To simulate a total of three trials, as commonly done in literature, we sampled three instances for each audio file with the same file name and assigned a TRIAL_ID to each. The r3 notation indicates a total of 3 trials.
We evaluate two tasks as proposed by Voicebox [5]: cross-sentence prompting (samples marked as wav_p), using a 3-second clip from another sample of the same speaker as audio context, and continuation (samples marked as wav_c), using the first 3 seconds of each utterance. For wav_p, we randomly selected another utterance from the same speaker and used a cropped segment.
For each model, we will generate speech that reads the text in *_wav_g.txt using the speaker information contained in either wav_p or wav_c. wav_pg refers to the original audio before wav_p was cropped, and wav_g corresponds to the ground truth audio that the model's output is compared against. FILE_NAME is the ID assigned to wav_g from the original LibriSpeech test-clean subset.

If you are planning a new Evalset, you can easily add it by simply following the same dataset structure.

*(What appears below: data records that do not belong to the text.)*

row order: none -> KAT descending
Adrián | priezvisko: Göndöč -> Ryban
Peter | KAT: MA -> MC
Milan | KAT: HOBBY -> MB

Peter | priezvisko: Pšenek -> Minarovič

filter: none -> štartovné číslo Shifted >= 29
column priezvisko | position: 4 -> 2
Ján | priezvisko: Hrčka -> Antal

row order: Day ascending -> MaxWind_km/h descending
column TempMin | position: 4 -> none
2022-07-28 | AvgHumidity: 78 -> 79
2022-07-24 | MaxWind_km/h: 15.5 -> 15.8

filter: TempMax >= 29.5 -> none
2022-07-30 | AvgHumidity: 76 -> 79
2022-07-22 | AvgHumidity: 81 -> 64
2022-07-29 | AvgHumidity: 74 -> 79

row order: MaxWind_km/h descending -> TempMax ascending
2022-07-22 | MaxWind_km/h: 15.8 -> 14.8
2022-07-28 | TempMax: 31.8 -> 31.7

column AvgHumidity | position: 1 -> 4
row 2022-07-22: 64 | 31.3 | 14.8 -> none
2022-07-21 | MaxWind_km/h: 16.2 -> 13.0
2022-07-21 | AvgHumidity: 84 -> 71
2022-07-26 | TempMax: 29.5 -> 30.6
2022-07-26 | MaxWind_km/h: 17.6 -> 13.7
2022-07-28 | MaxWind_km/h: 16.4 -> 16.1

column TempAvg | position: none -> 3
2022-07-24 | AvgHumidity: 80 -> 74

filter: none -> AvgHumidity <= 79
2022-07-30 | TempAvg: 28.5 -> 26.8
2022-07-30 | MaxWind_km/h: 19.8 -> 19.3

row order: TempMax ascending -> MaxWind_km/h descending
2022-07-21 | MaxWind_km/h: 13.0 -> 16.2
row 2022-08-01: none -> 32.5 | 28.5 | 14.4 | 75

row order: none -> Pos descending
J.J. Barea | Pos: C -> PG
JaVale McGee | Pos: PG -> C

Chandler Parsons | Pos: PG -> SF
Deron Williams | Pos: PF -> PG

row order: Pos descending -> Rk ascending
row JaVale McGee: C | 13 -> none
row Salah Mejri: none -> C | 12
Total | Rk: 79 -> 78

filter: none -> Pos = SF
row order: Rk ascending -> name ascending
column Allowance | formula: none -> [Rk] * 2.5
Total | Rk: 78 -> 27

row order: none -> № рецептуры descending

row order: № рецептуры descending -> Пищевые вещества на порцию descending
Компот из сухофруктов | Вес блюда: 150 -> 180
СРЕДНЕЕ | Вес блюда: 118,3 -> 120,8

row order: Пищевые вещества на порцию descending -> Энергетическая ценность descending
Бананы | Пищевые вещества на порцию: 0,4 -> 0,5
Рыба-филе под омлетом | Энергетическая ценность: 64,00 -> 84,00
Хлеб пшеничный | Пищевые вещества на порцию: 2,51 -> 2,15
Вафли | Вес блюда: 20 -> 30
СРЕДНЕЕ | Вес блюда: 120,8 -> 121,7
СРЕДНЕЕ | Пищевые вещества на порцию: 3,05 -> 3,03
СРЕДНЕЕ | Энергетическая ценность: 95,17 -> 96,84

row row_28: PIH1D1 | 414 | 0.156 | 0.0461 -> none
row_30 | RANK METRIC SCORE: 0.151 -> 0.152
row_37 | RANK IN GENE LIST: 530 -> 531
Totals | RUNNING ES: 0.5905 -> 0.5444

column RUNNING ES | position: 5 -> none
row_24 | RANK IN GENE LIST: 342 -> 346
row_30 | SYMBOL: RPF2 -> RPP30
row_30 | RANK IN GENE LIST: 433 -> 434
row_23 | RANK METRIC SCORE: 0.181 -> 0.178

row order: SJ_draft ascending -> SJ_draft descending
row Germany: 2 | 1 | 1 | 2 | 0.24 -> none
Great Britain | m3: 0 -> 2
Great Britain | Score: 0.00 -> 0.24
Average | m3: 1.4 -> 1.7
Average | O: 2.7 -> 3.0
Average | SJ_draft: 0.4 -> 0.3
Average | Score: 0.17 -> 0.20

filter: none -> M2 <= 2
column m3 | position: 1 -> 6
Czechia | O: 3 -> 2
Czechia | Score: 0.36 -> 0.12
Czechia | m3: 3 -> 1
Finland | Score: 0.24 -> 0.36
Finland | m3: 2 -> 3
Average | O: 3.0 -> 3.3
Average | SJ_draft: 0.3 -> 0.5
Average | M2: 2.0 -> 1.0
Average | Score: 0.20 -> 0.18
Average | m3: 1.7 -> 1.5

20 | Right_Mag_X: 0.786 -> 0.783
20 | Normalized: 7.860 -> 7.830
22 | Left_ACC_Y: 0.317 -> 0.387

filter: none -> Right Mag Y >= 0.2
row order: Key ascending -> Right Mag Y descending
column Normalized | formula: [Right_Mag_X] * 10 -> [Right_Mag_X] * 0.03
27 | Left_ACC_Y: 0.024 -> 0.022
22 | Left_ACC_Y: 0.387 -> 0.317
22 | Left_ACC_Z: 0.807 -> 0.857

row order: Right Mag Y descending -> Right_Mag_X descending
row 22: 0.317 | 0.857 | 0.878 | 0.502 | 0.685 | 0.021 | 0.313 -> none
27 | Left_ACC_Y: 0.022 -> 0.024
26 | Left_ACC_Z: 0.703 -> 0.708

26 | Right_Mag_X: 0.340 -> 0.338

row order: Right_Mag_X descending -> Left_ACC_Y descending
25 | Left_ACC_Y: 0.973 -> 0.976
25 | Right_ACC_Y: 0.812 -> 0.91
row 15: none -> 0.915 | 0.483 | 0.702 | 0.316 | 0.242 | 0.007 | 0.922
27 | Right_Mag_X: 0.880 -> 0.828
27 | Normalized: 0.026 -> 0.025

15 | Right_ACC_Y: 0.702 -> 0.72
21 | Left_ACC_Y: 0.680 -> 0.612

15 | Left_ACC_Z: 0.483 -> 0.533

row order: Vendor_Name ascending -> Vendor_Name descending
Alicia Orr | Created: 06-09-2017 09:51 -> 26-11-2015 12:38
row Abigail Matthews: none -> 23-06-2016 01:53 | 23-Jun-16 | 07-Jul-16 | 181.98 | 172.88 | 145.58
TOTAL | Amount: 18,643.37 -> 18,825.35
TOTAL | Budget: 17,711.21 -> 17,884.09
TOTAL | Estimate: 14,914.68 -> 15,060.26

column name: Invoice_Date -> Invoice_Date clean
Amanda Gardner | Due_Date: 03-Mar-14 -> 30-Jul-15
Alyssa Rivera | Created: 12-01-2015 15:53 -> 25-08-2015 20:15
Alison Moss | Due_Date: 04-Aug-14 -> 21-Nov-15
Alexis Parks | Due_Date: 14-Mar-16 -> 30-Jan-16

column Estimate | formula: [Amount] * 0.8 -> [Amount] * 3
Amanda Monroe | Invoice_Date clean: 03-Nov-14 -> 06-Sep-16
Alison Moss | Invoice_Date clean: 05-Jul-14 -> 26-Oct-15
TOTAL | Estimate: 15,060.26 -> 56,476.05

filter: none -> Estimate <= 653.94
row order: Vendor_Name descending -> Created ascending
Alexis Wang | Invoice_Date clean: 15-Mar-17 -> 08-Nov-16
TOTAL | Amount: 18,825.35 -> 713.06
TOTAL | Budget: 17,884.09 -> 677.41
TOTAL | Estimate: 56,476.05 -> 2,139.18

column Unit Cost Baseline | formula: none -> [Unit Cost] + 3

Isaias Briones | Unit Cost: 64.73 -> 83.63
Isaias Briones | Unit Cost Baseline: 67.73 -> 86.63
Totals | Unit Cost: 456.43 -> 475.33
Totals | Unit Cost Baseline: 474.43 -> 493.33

🔄 Inference with the Evalset

You can generate the audio for each task and model using the following command:

python inference.py --dataset_key {DATASET_NAME} --model_name {MODEL_NAME} --task_key {TASK_NAME}

DATASET_NAME can be librispeech-test-clean.
MODEL_NAME can be either yourtts or valle_lifeiteng.
TASK_NAME can be either cross or cont.

The generated results will be saved in the following path: samples/{DATASET_NAME}/{MODEL_NAME}/exp_{aligned|base}_pl3_r3_{RUN_ID}. RUN_ID is a unique key generated based on the timestamp. For specific examples, please refer to scripts/inference_examples.sh.

🛠️ Metrics Preparation

CLaM-TTS [6] adopted an evaluation method that integrates existing approaches, and we follow this method for reproduction.

Speaker Similarity (SIM): To evaluate the speaker similarity between the speech prompt and synthesized speech, we employ WavLM large model of WavLM-TDCNN which outputs the embedding vector representing the speaker's voice attribute. Please download the checkpoint and place it in src/utils/speaker_verification/ckpt/wavlm_large_finetune.pth. We also borrow the definition of SIM-o and SIM-r from Voicebox [5]. SIM-o measures the similarity between the generated and the original target speeches, while SIM-r measures the similarity concerning the target speech reconstructed from the original speech.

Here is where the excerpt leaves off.